Tell me now when I have time to spend the whole day talking to various people but not courageous to ask you how you are. Because right now, I will have all the time to reply to your messages and pick the calls without hesitation, right now I have all the time to travel back and forth to see you, I have all the time to be with you without random interruptions from life duties and responsibilities.
If you love me, tell me now when I have time for myself and time to take care of myself, tell me now when I can spend two to three hours in my wardrobe wondering what to wear for our date but i still end up wearing a crop top because i am too tensed to think straight, tell me now when I have all the time to go to the salon to do my hair, and all the time to do shopping and try figuring out which cologne you use in vain.
If you love me, tell me now when I still have the grace of my youth to wear high heels and walk kilometers without getting tired, tell me now when life seems to be so easy because somebody else is providing for me.

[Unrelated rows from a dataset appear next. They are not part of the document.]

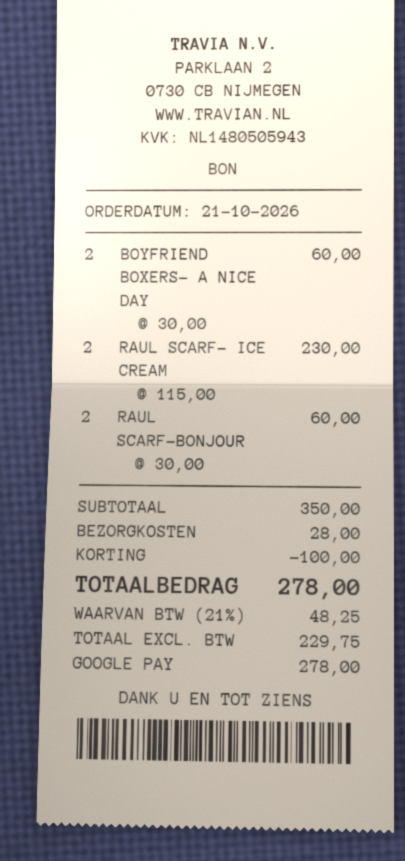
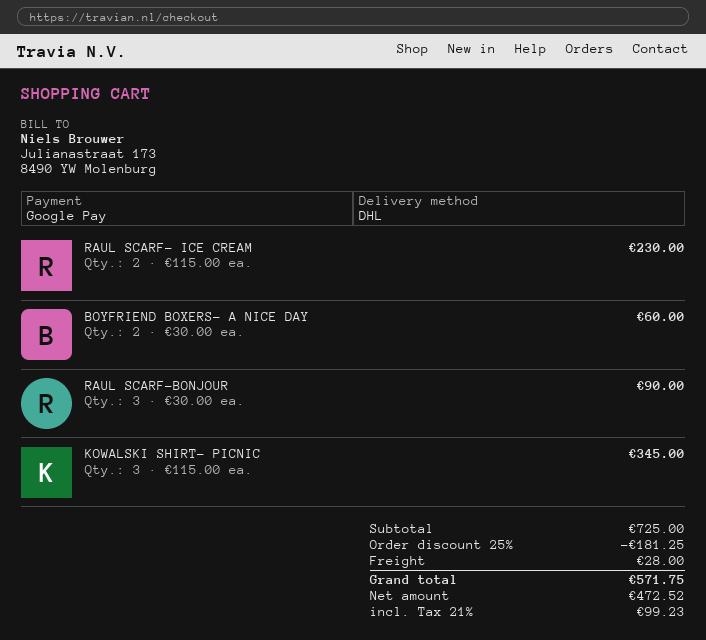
RAUL SCARF-BONJOUR: 2 x 30.00 = 60.00 -> 3 x 30.00 = 90.00
KOWALSKI SHIRT- PICNIC: none -> 3 x 115.00 = 345.00
subtotal: 350.00 -> 725.00
discount: 100.00 -> 181.25
net: 229.75 -> 472.52
tax: 21% = 48.25 -> 21% = 99.23
total: 278.00 -> 571.75

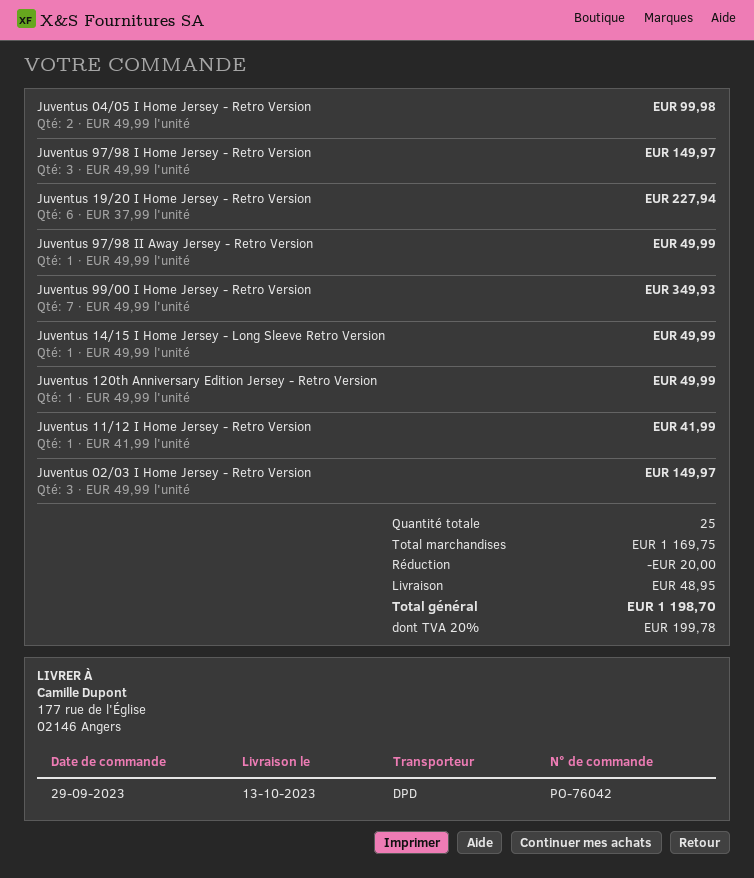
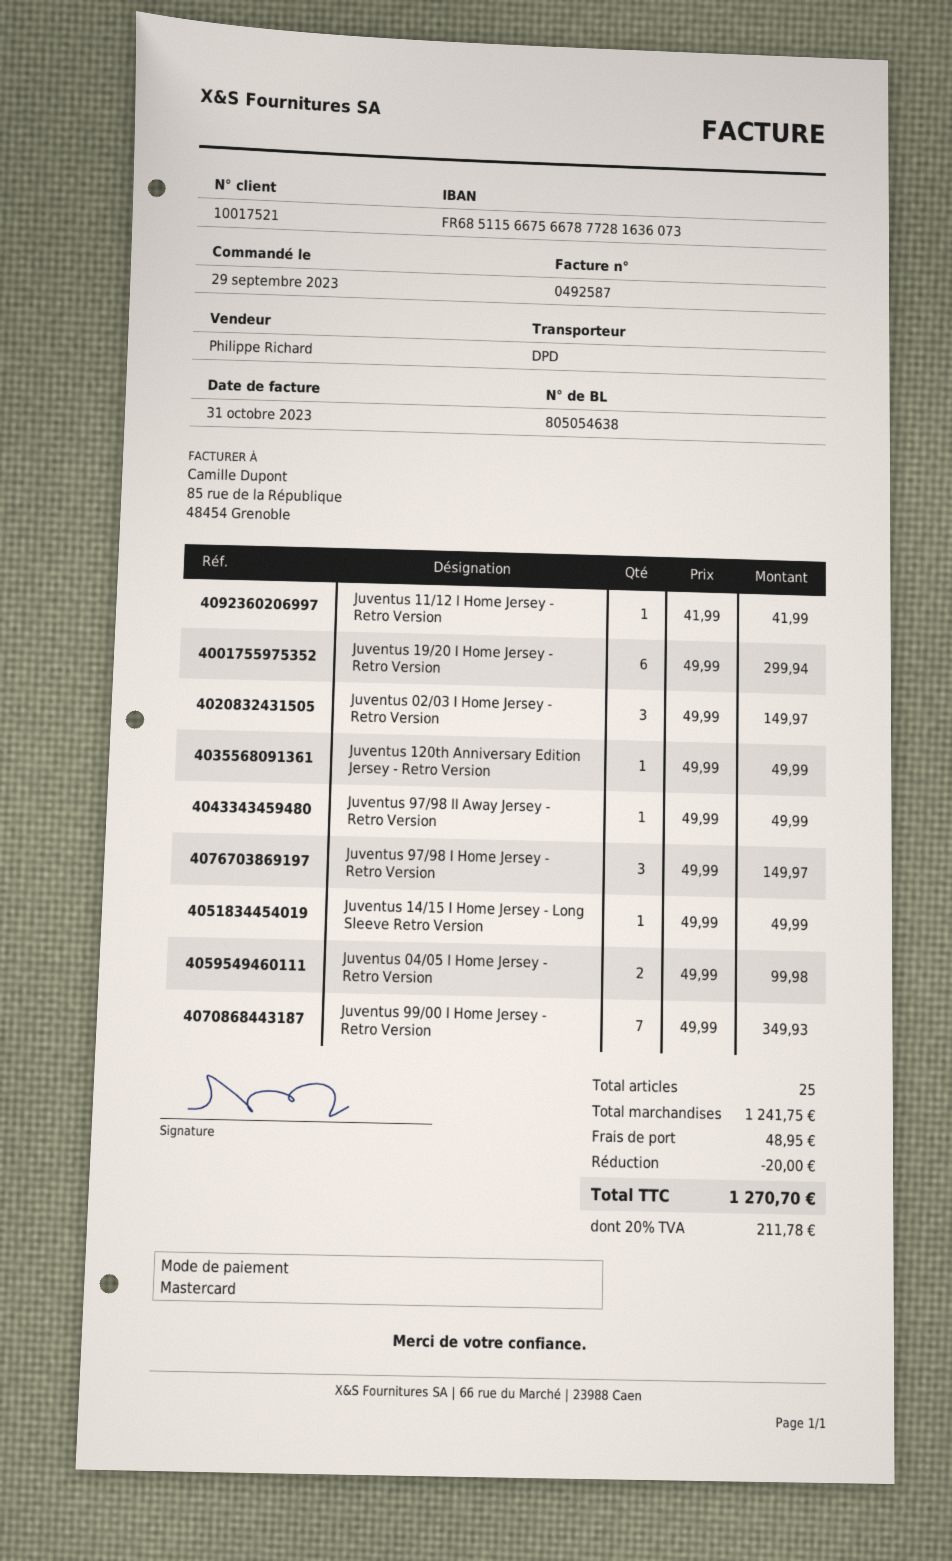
Juventus 19/20 I Home Jersey - Retro Version: 6 x 37.99 = 227.94 -> 6 x 49.99 = 299.94
subtotal: 1169.75 -> 1241.75
tax: 20% = 199.78 -> 20% = 211.78
total: 1198.70 -> 1270.70

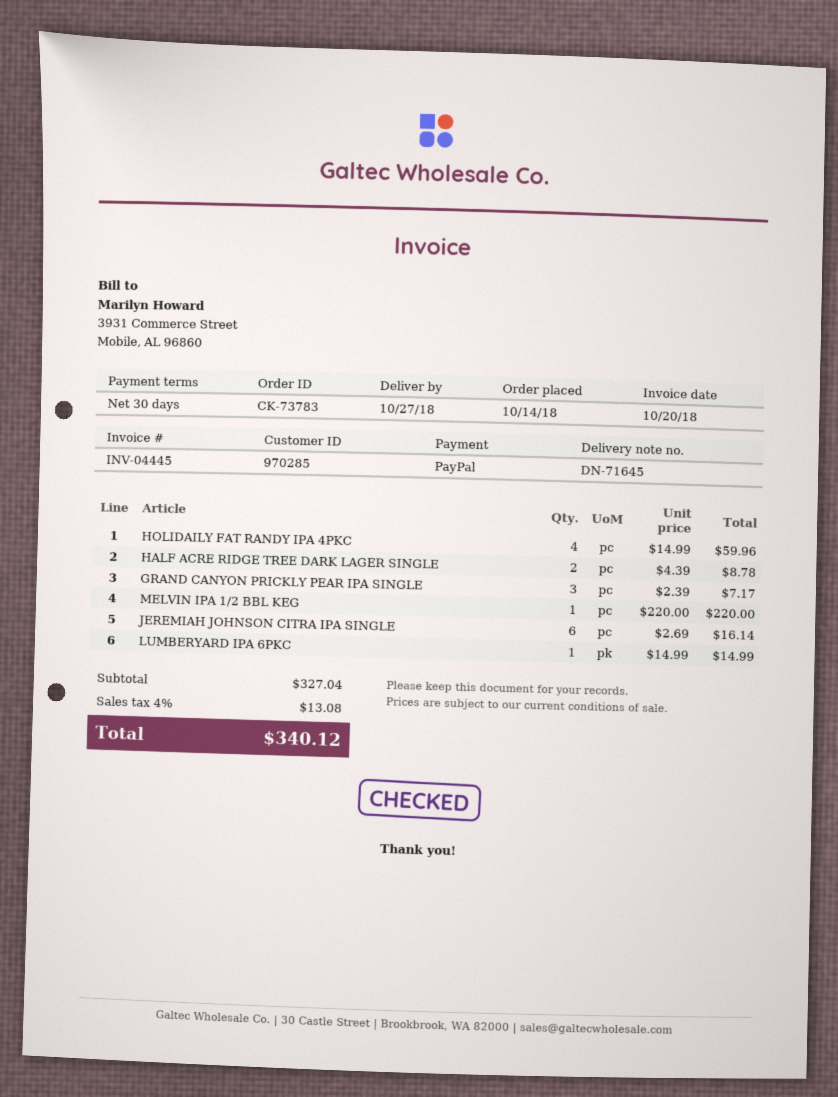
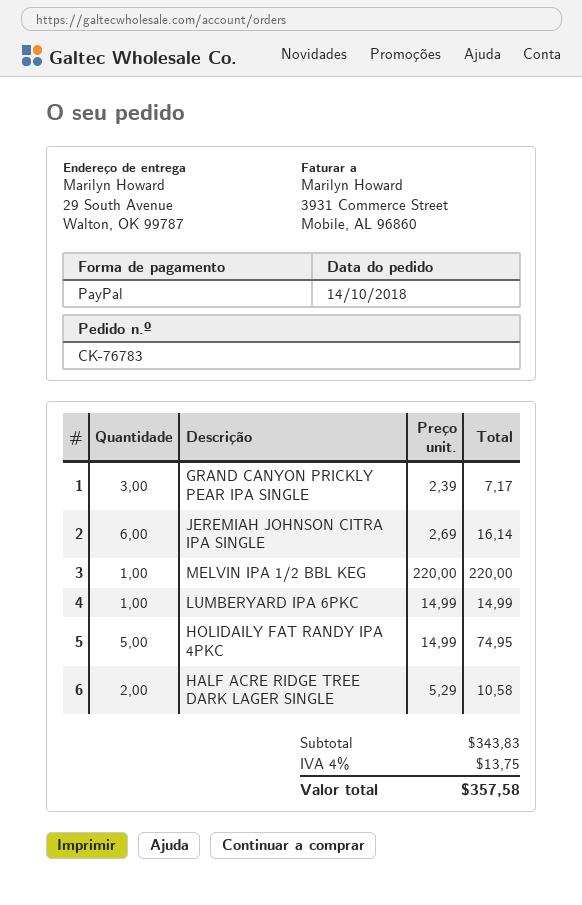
order number: CK-73783 -> CK-76783
HOLIDAILY FAT RANDY IPA 4PKC: 4 x 14.99 = 59.96 -> 5 x 14.99 = 74.95
HALF ACRE RIDGE TREE DARK LAGER SINGLE: 2 x 4.39 = 8.78 -> 2 x 5.29 = 10.58
subtotal: 327.04 -> 343.83
tax: 4% = 13.08 -> 4% = 13.75
total: 340.12 -> 357.58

I am not trying to rush you, I know beautiful things come slow and with time, I know that love is not an overnight thing, I know all that. I know even if you love me and you don’t say it today nothing will change.
But please, if you love me, please tell me now. Because if we keep playing the hide and seek game the love may not change but a lot of things will.
By the time you say you love me, I may have already assumed you are not interested and ended up in another man’s arms and it will be too late for you to be the first. By the time you tell me you love me we may be too engrossed in other life commitments to the point that even finding time for each other will be a struggle. By the time you tell me you love me we may be too depressed from job hunting and things like love will only torment us because at that moment they will have temporarily taken a backseat.
Or worse, by the time you tell me you love we will have been public figures moving from one place to another with limited time for our social lives and our love for each other will fade away before it begins because one of us will feel the other one is not making efforts to keep the sparks.
We both don’t know what careers we will end up in, and maybe one of us will be in media or politics, and spend long hours in the studio or campaigning and the other one won’t understand.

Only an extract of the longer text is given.